There are two worlds of risk assessment, qualitative and quantitative. Here are some thoughts of how to improve the tools and techniques you use for qualitative risk assessment.
By definition, qualitative risk assessment is about differentiating between risks and ranking them, and not about actually measuring them. I’ve often seen organisations getting a bit carried away in their qualitative approach, veering into a world of quasi-quantification which can lead to a false confidence in a questionable outcome. In my view that is to be avoided. If you really need to quantify risks, do it properly. I’ll leave for a separate blog.
However, you do want your qualitative thinking to be as objective and evidenced based as possible, and that is what motivates my thoughts here.
Don’t sit on the fence
Almost everyone assesses risks for both likelihood and impact, or frequency and severity; call them what you will. (If you’re not doing this you might want to think about it). Since we are working qualitatively, both assessments will be scalar e.g. a simple ‘High, Medium or Low’, or a more sophisticated ‘Very Low, Low, Moderate, High, Severe’. If you present folks with a scale that has an odd number of increments they can pick the middle option, and often do. They have ‘sat on the fence’.

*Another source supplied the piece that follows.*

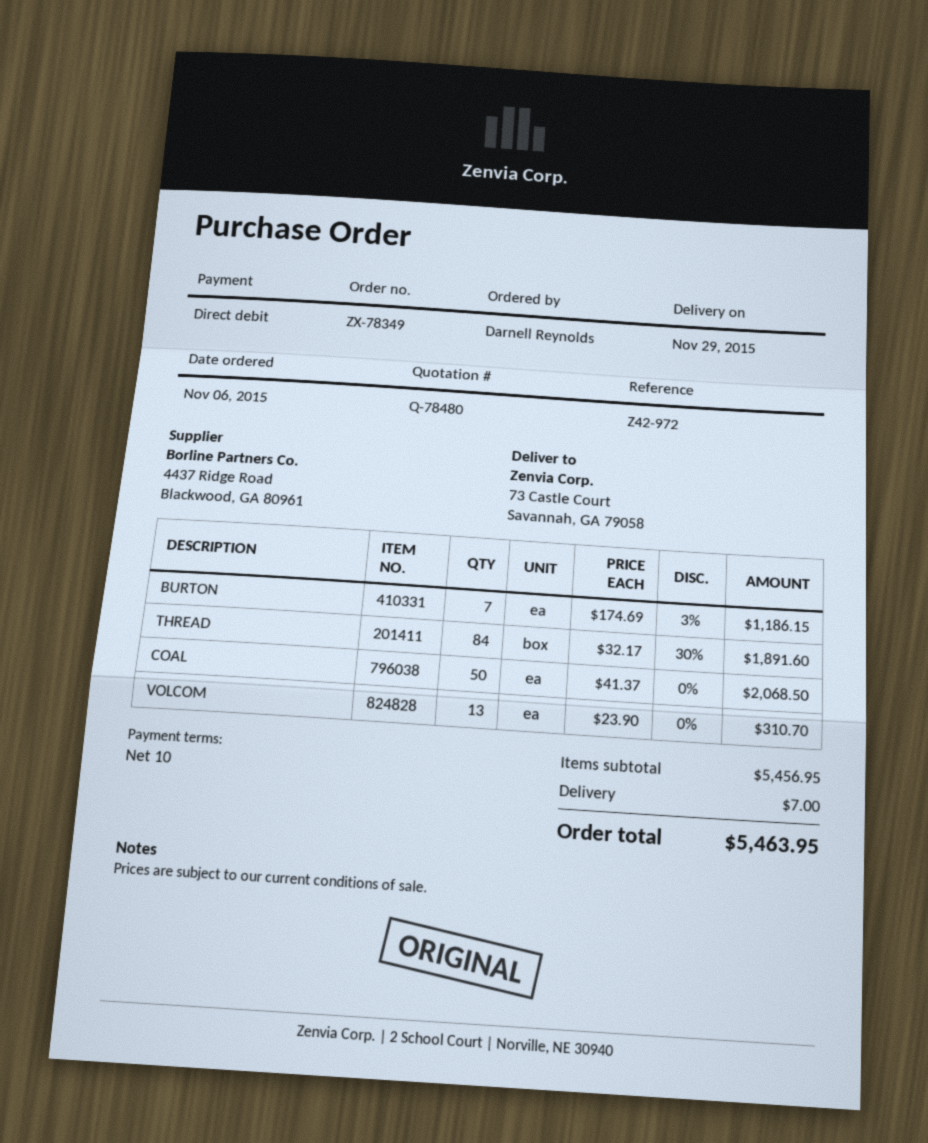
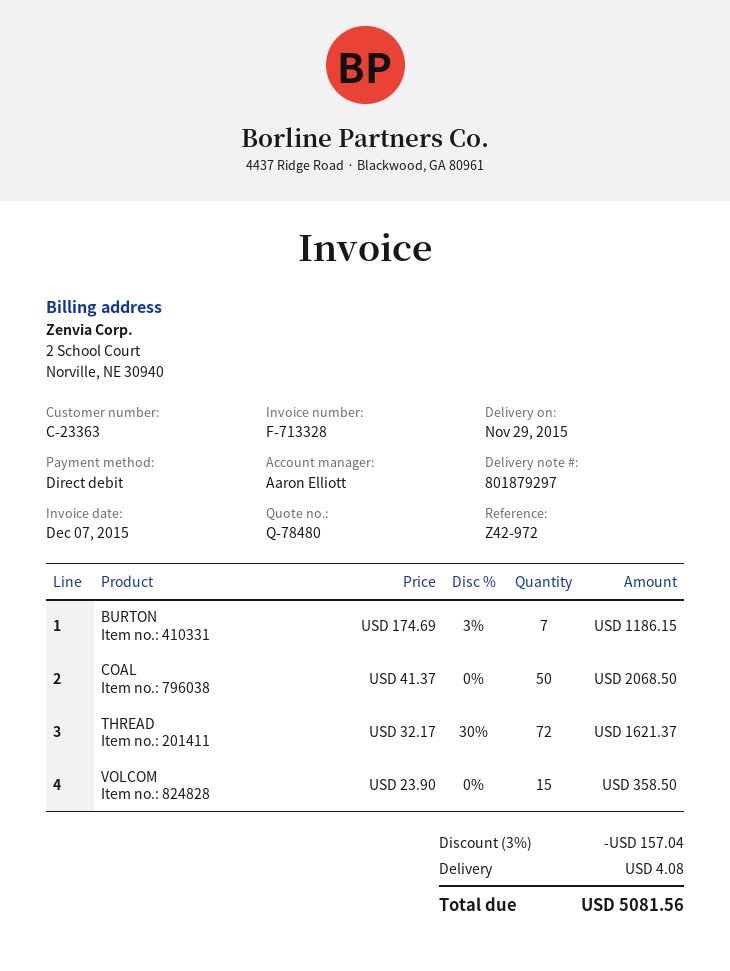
THREAD: 84 x 32.17 - 30% = 1891.60 -> 72 x 32.17 - 30% = 1621.37
VOLCOM: 13 x 23.90 = 310.70 -> 15 x 23.90 = 358.50
discount: none -> 3% = 157.04
shipping: 7.00 -> 4.08
total: 5463.95 -> 5081.56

In my earlier career, when introducing a risk framework where there had been none before, I thought to keep things simple initially (walk before you run etc.) and went for H,M,L. At the end of our first crank of the risk assessment handle I had 3000 risks, from 11 countries, 70% of which were medium!. Not much help with differentiation, ranking, and knowing where to focus. So don’t let your risk assessors sit on the fence, and save them from splinters where they really don’t want them. Simply remove the middle option by using an assessment scale with an even number of increments.
How precise is ‘precise enough’?
If an odd numbered scale presents a fence to sit on, the probability of people taking up their perch is greatest when the scale has few increments, H,M,L being the classic. So how granular does the scale need to be? Before tackling the question we should recognise there are typically three scales: impact, likelihood and exposure. Exposure is the combination of impact and likelihood.
Obviously enough, high likelihood combined with high impact results in high exposure. Similarly low likelihood and impact leads to low exposure. Other combinations sit somewhere in the middle (I know you know this). Typically each risk’s likelihood and impact is plotted on a risk matrix and each cell or intersection is given a ‘traffic light’ colour, representing exposure. Red is bad, green is good, amber is not so bad (or not so good). (I know you know this too).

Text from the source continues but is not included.